At the moment we do not have consistency in education. We don’t have a clear consensus on what is effective pedagogy. We have tribes of people with polarised views of trad and prog and many people who are somewhere in between. Is it any wonder that everyone in the world seems to have a view on how we should educate children? I know one of the issues is that education is a political issue and it is often used for scoring points by various politicians trying to prove their point. The health service is also a political issue but politicians don’t see fit to comment on how doctors should treat patients, they leave the medical science to the experts. Unfortunately for everyone in education, they don’t extend the same curtesy to teachers.
I think it would be good for the teaching profession to aim for the same sort of standards that doctors have. We should aim to be well informed about what research and practice is telling us is effective. We should listen to the science, even when it is counter intuitive and against the way we have always done it. We should aim to be consistent in the procedures and methods that are proven to have an impact on learning; learn them and master them in the same way doctors learn procedures.
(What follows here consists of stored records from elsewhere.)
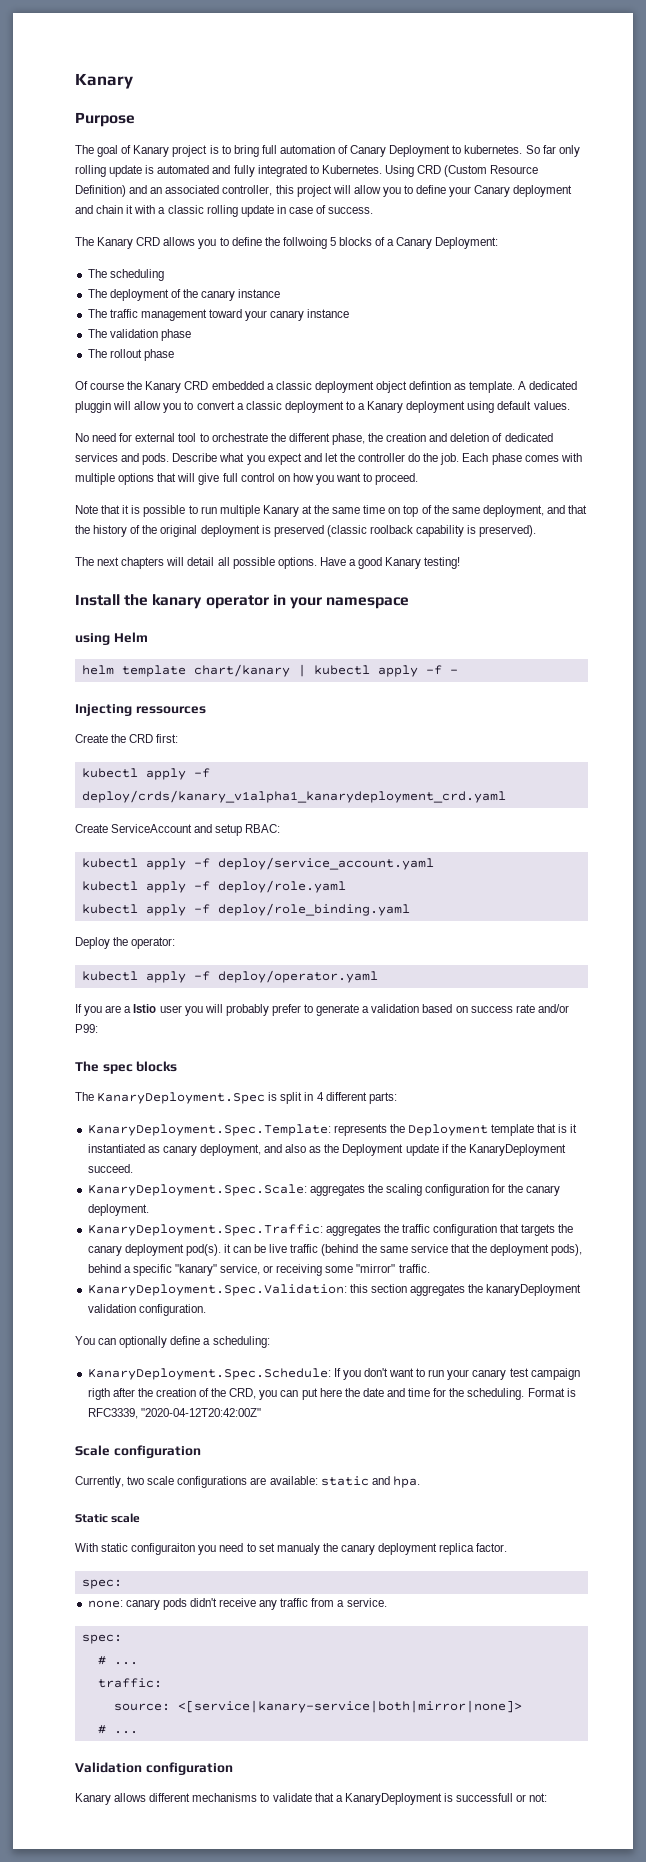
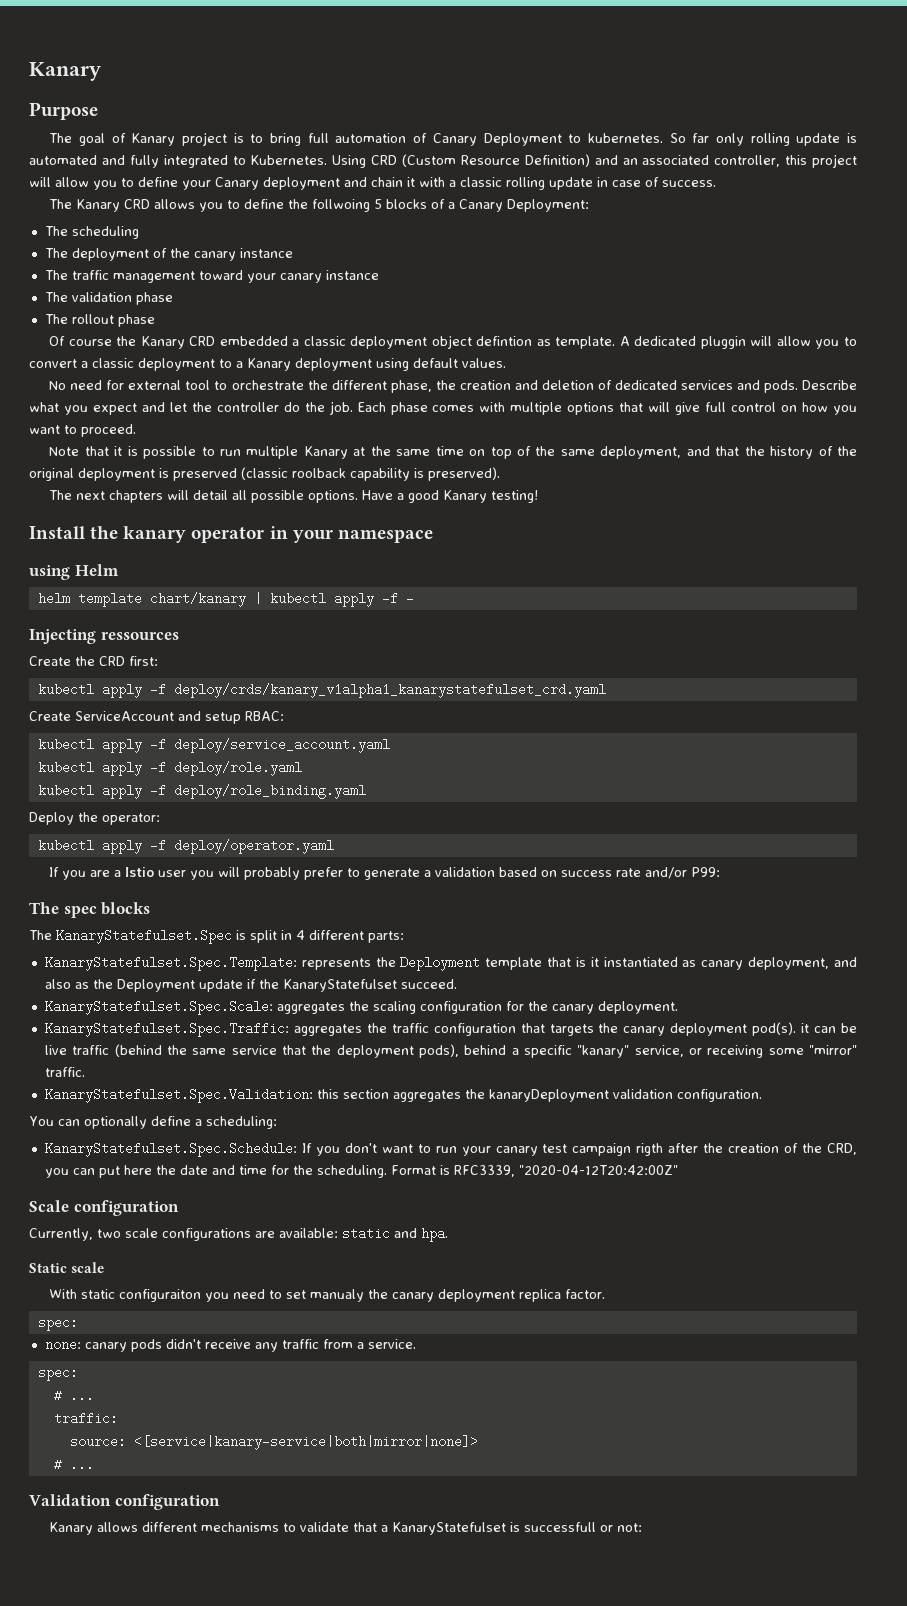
- kubectl apply -f deploy/crds/kanary_v1alpha1_kanarydeployment_crd.yaml
+ kubectl apply -f deploy/crds/kanary_v1alpha1_kanarystatefulset_crd.yaml
- The KanaryDeployment.Spec is split in 4 different parts:
+ The KanaryStatefulset.Spec is split in 4 different parts:
- KanaryDeployment.Spec.Template: represents the Deployment template that is it instantiated as canary deployment, and also as the Deployment update if the KanaryDeployment succeed.
+ KanaryStatefulset.Spec.Template: represents the Deployment template that is it instantiated as canary deployment, and also as the Deployment update if the KanaryStatefulset succeed.
- KanaryDeployment.Spec.Scale: aggregates the scaling configuration for the canary deployment.
+ KanaryStatefulset.Spec.Scale: aggregates the scaling configuration for the canary deployment.
- KanaryDeployment.Spec.Traffic: aggregates the traffic configuration that targets the canary deployment pod(s). it can be live traffic (behind the same service that the deployment pods), behind a specific "kanary" service, or receiving some "mirror" traffic.
+ KanaryStatefulset.Spec.Traffic: aggregates the traffic configuration that targets the canary deployment pod(s). it can be live traffic (behind the same service that the deployment pods), behind a specific "kanary" service, or receiving some "mirror" traffic.
- KanaryDeployment.Spec.Validation: this section aggregates the kanaryDeployment validation configuration.
+ KanaryStatefulset.Spec.Validation: this section aggregates the kanaryDeployment validation configuration.
- KanaryDeployment.Spec.Schedule: If you don't want to run your canary test campaign rigth after the creation of the CRD, you can put here the date and time for the scheduling.
+ KanaryStatefulset.Spec.Schedule: If you don't want to run your canary test campaign rigth after the creation of the CRD, you can put here the date and time for the scheduling.
- Kanary allows different mechanisms to validate that a KanaryDeployment is successfull or not:
+ Kanary allows different mechanisms to validate that a KanaryStatefulset is successfull or not:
There are many barriers to consistency in schools and it is a complex issue which is mixed up with how society views schools and how we as a profession behave. There is no easy answer. I think a good starting point would be to come to a consensus of what methods and procedures are effective practice in teaching. Consistency is important clearly. Consistently good outcomes for children is something we should all strive for.
One conclusion I have come to though is: consistency is not a swear word.